* **Work request**
The data should be written out in full, exactly as it stands, and the pictures dropped.
Material to process: Begin
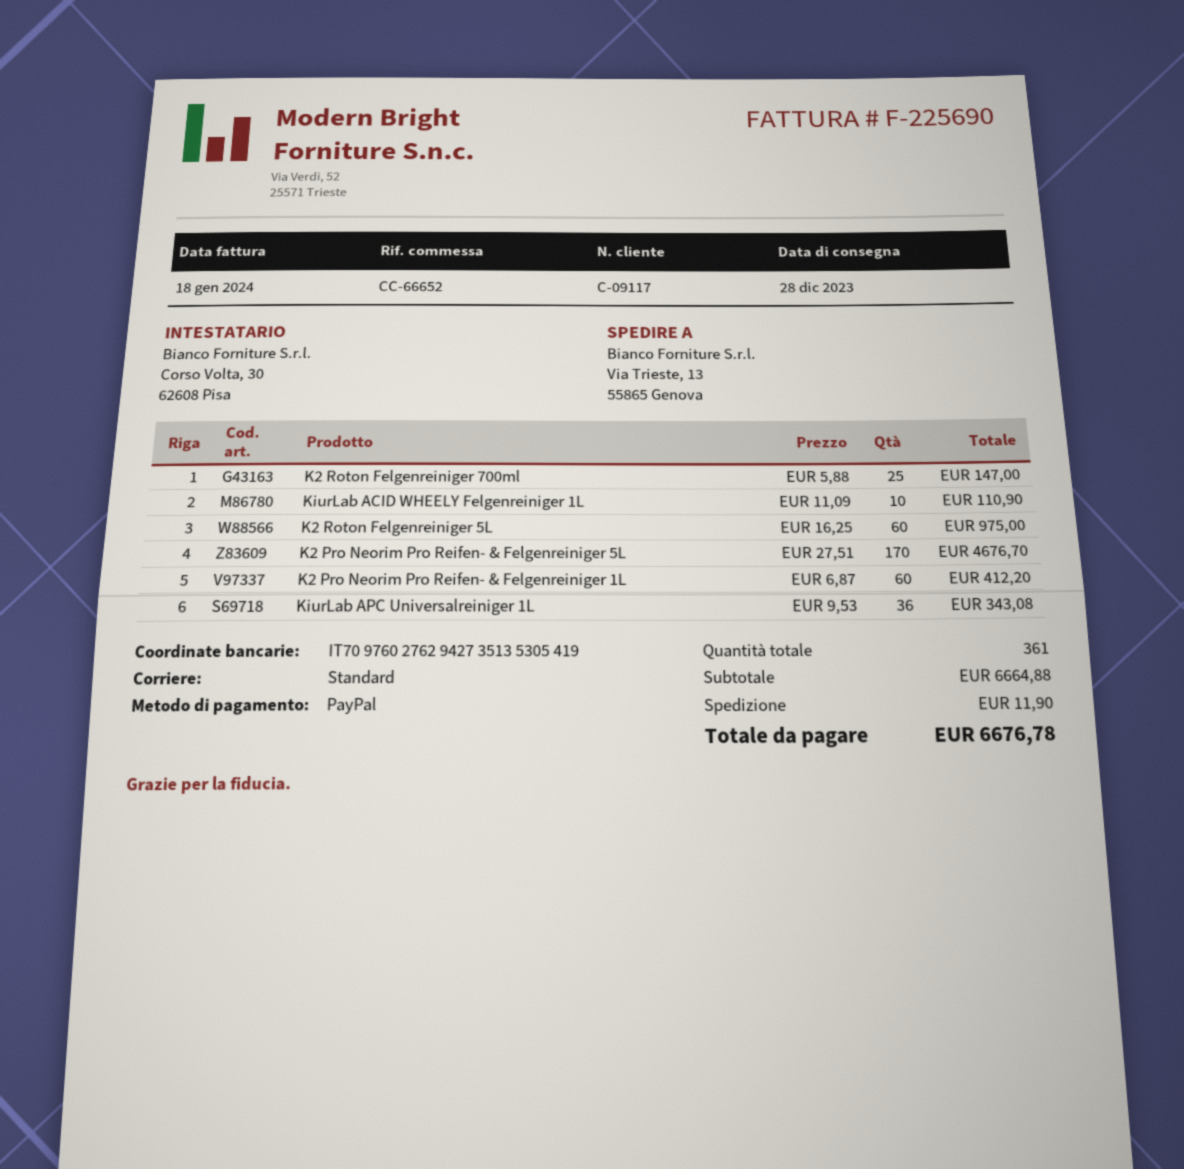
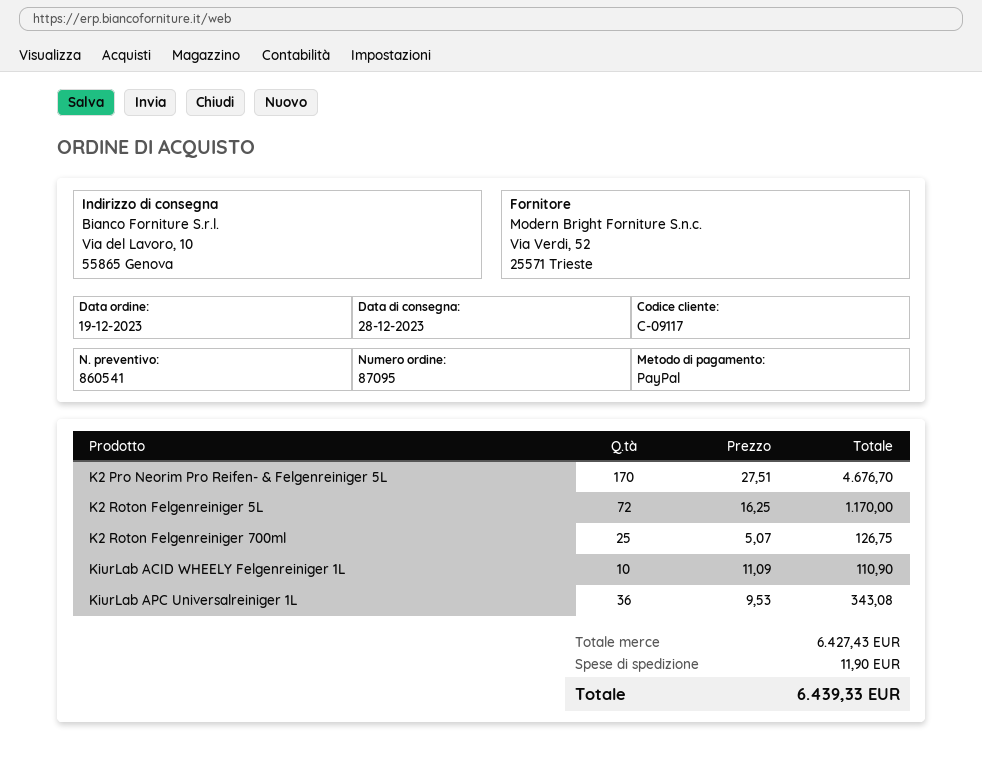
ship to: Via Trieste, 13, 55865 Genova -> Via del Lavoro, 10, 55865 Genova
K2 Roton Felgenreiniger 700ml: 25 x 5.88 = 147.00 -> 25 x 5.07 = 126.75
K2 Roton Felgenreiniger 5L: 60 x 16.25 = 975.00 -> 72 x 16.25 = 1170.00
K2 Pro Neorim Pro Reifen- & Felgenreiniger 1L: 60 x 6.87 = 412.20 -> none
subtotal: 6664.88 -> 6427.43
total: 6676.78 -> 6439.33

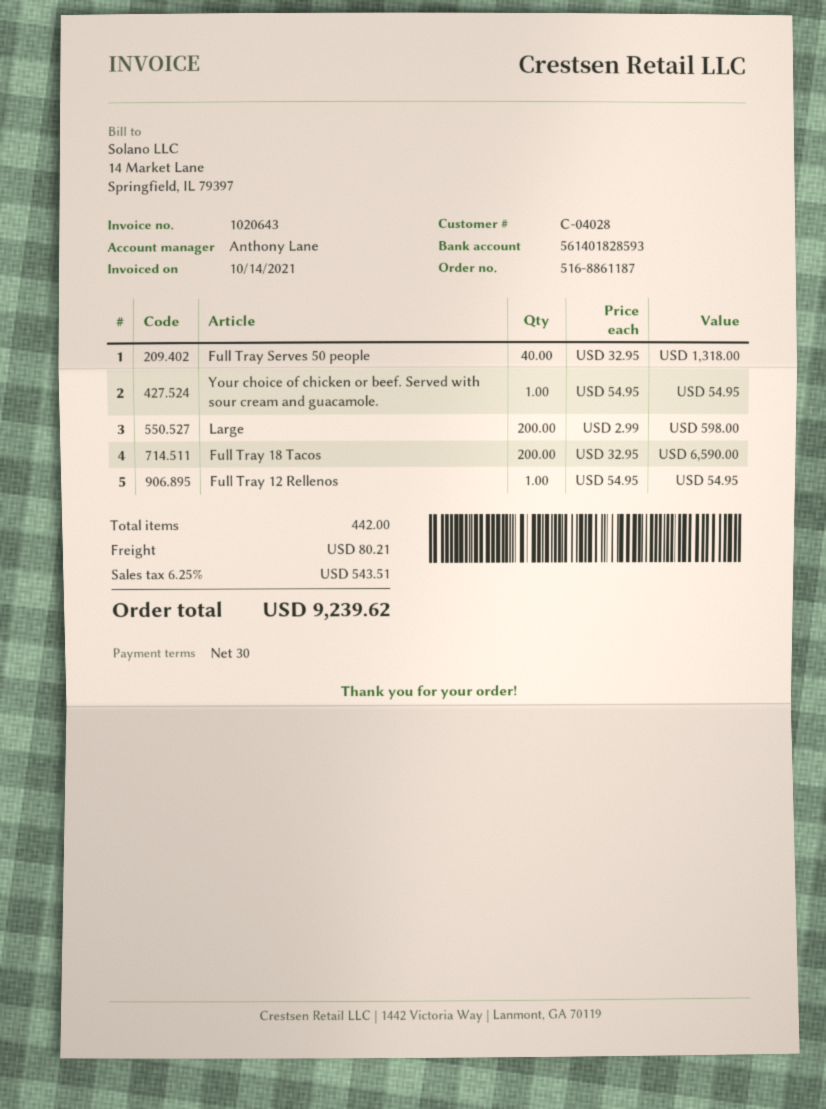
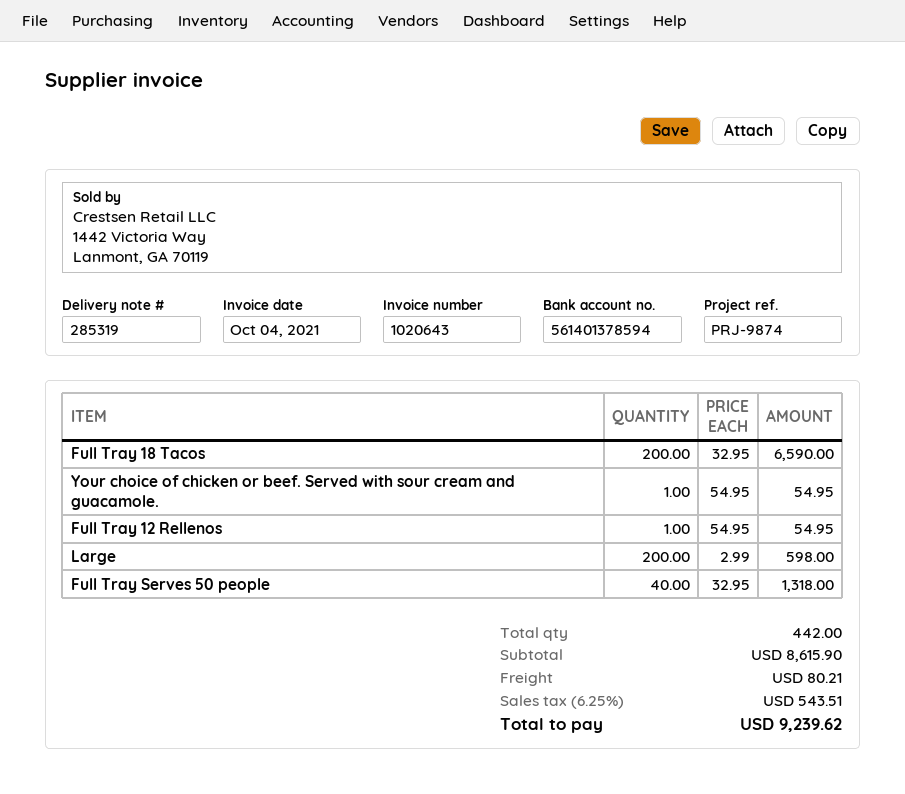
invoice date: 2021-10-14 -> 2021-10-04
bank account: 561401828593 -> 561401378594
Material to process: End
* **Task response**
ship to: Via Trieste, 13, 55865 Genova -> Via del Lavoro, 10, 55865 Genova
K2 Roton Felgenreiniger 700ml: 25 x 5.88 = 147.00 -> 25 x 5.07 = 126.75
K2 Roton Felgenreiniger 5L: 60 x 16.25 = 975.00 -> 72 x 16.25 = 1170.00
K2 Pro Neorim Pro Reifen- & Felgenreiniger 1L: 60 x 6.87 = 412.20 -> none
subtotal: 6664.88 -> 6427.43
total: 6676.78 -> 6439.33

invoice date: 2021-10-14 -> 2021-10-04
bank account: 561401828593 -> 561401378594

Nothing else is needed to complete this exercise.